(Dataset entries)
▬▬▬▬▬▬
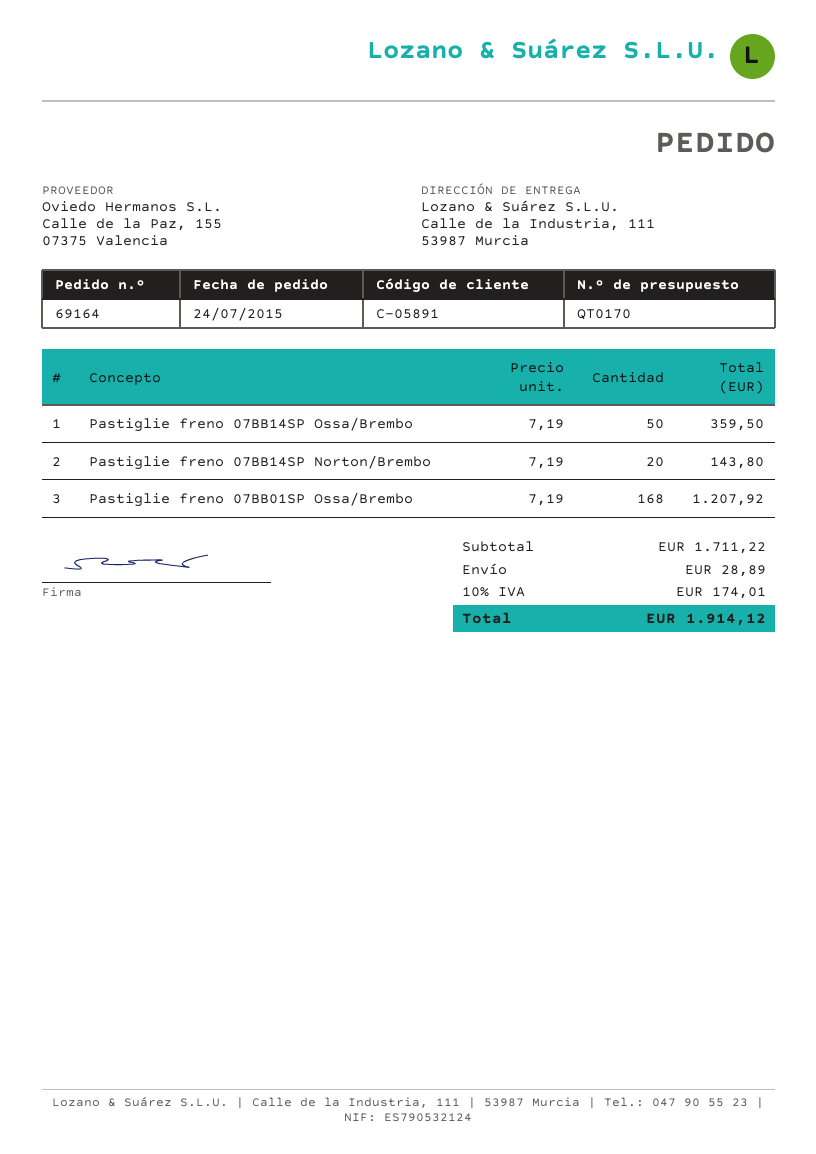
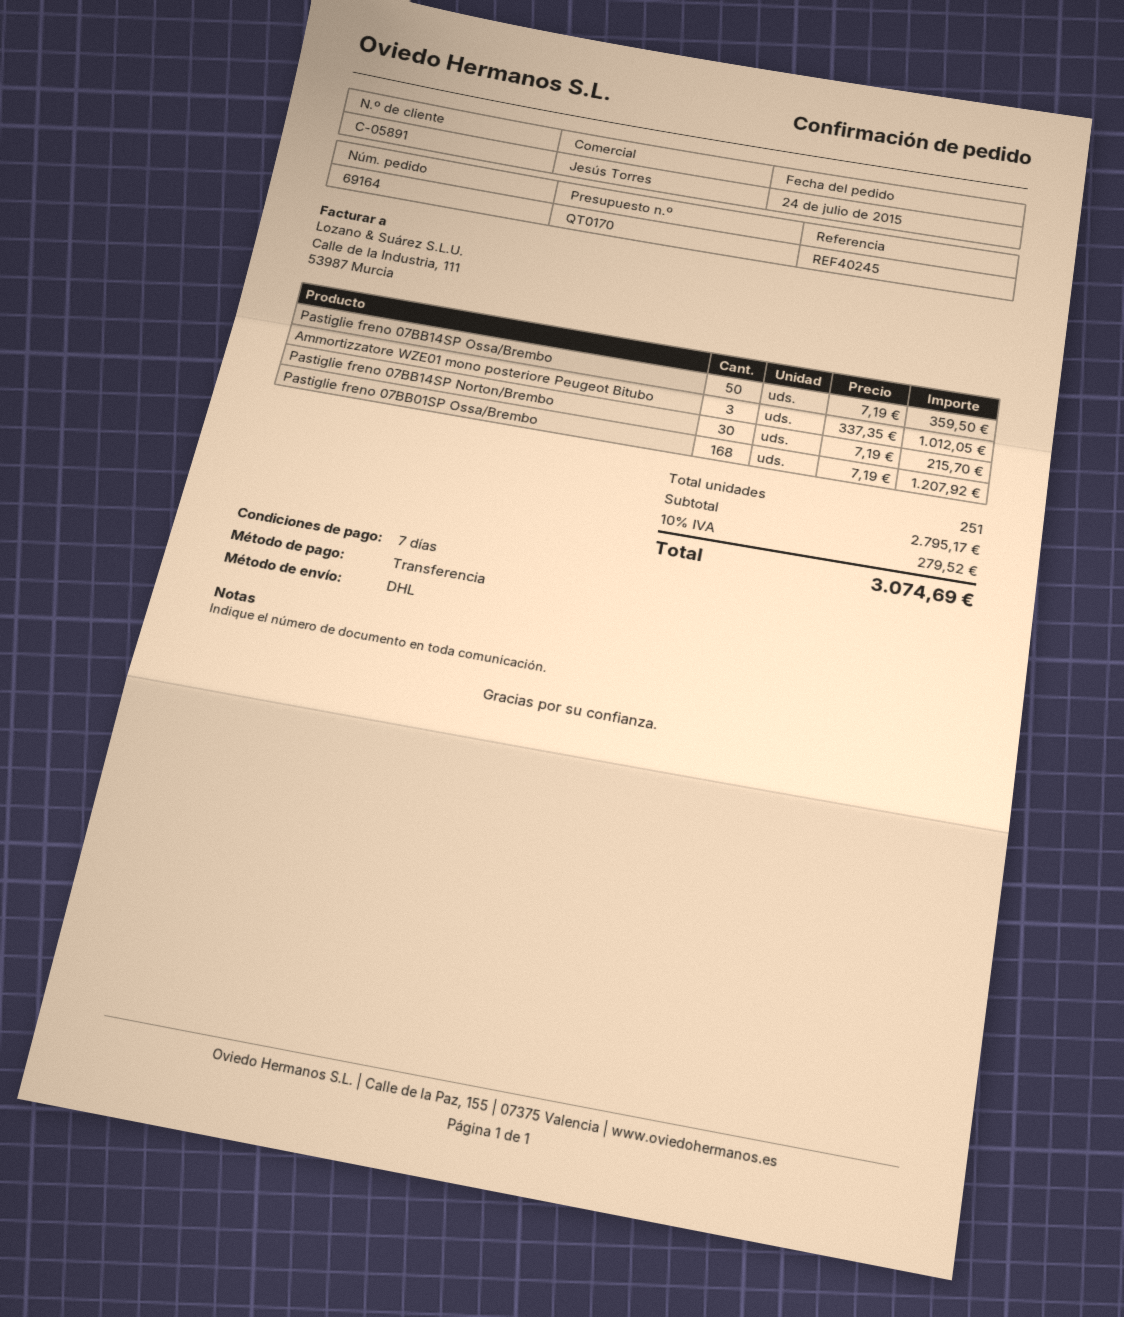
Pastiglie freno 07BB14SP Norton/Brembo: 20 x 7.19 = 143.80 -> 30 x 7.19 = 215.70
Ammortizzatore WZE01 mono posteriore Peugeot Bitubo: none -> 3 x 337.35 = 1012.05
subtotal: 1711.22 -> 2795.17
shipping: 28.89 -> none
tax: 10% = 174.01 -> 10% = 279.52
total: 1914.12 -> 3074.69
▬▬▬▬▬▬
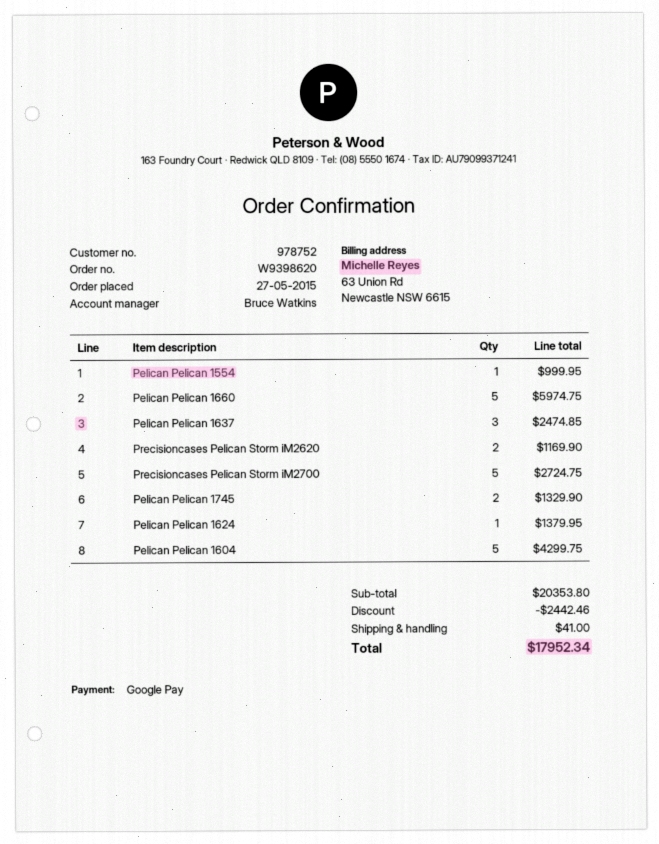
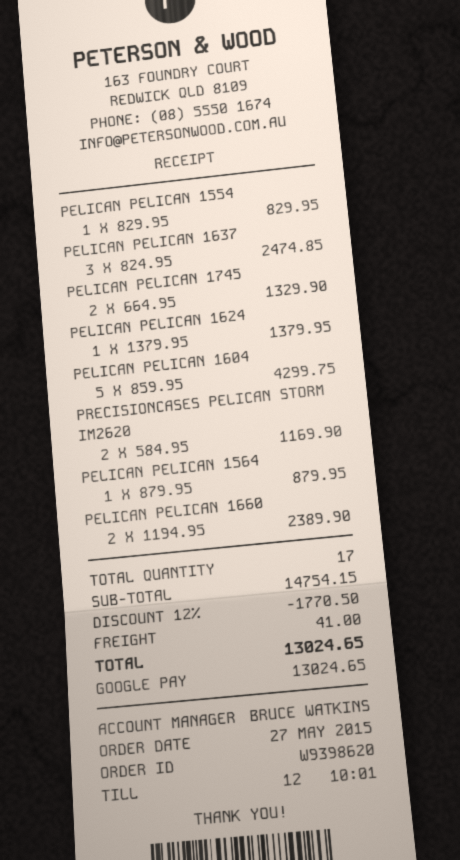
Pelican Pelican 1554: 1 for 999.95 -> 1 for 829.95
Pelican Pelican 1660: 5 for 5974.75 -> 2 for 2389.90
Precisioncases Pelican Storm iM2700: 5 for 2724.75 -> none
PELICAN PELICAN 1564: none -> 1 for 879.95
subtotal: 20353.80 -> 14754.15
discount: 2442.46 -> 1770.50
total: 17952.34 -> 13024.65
▬▬▬▬▬▬
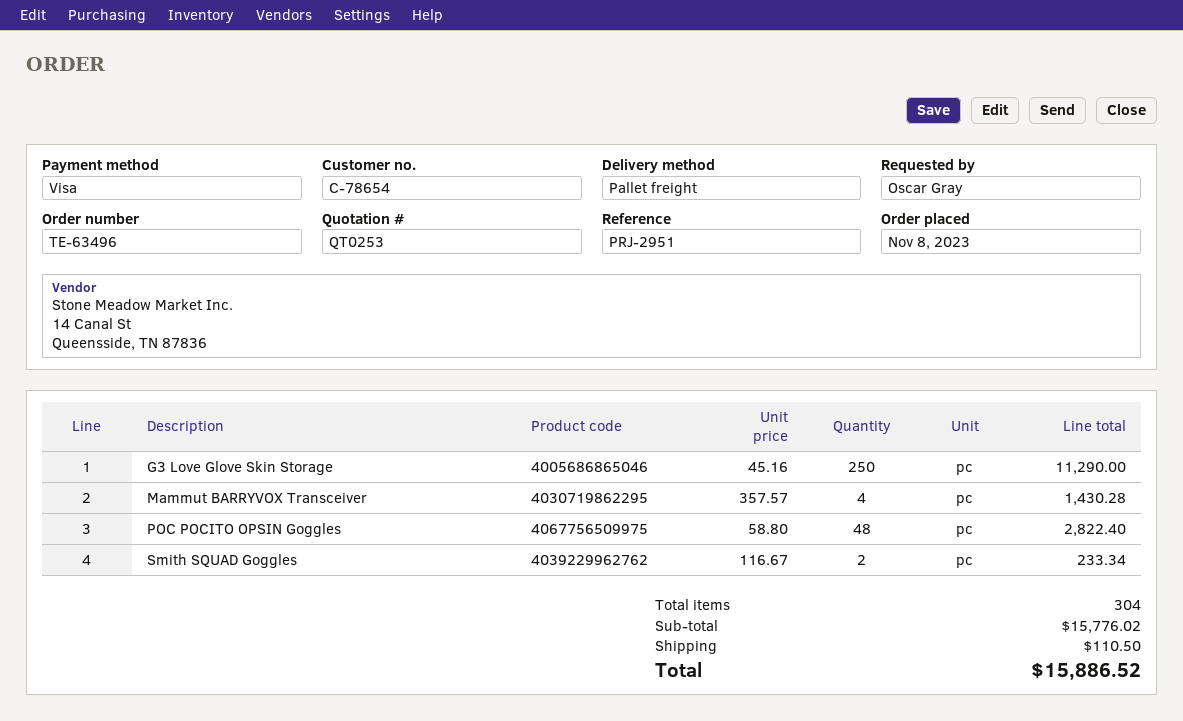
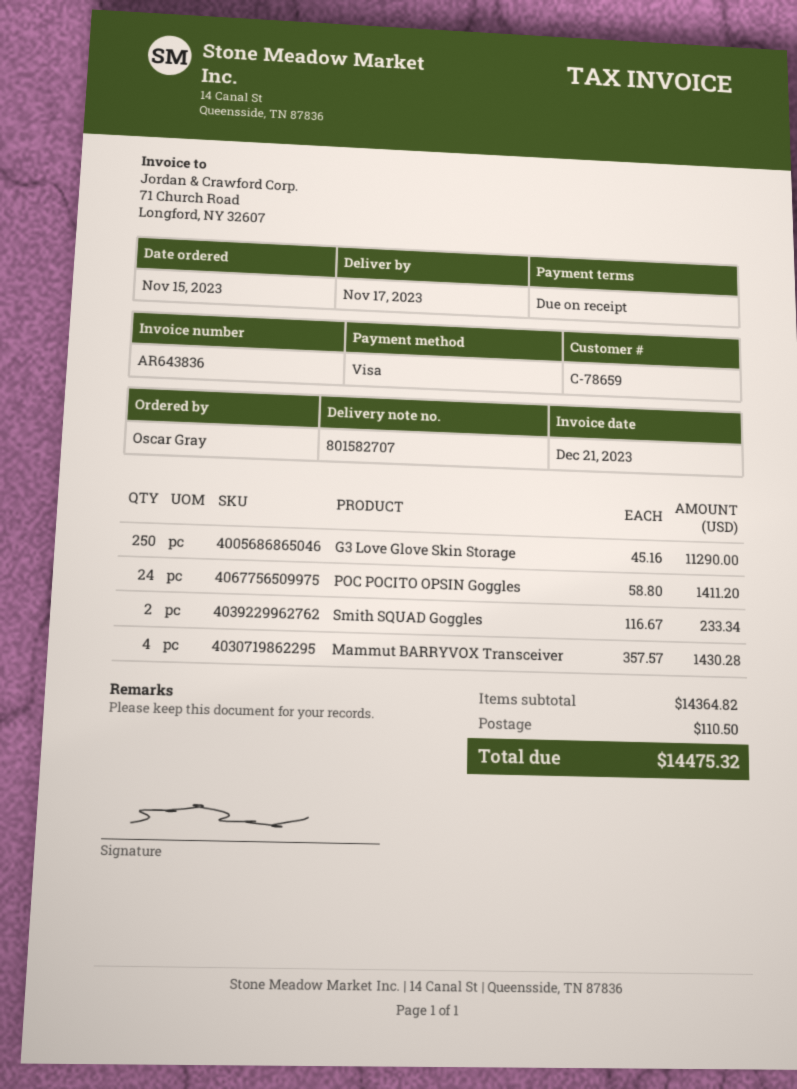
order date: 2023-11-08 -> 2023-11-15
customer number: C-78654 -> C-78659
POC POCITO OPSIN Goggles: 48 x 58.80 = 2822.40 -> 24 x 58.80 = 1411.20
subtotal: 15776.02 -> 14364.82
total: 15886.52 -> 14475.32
▬▬▬▬▬▬
§ **TASK REQUIREMENTS**
After locating the line holding "POC POCITO OPSIN" above, output exactly that line and every line after it through the line holding "total: 15886.52 -> 14475.32". Include nothing else.

§ **WRITTEN SOLUTION**
POC POCITO OPSIN Goggles: 48 x 58.80 = 2822.40 -> 24 x 58.80 = 1411.20
subtotal: 15776.02 -> 14364.82
total: 15886.52 -> 14475.32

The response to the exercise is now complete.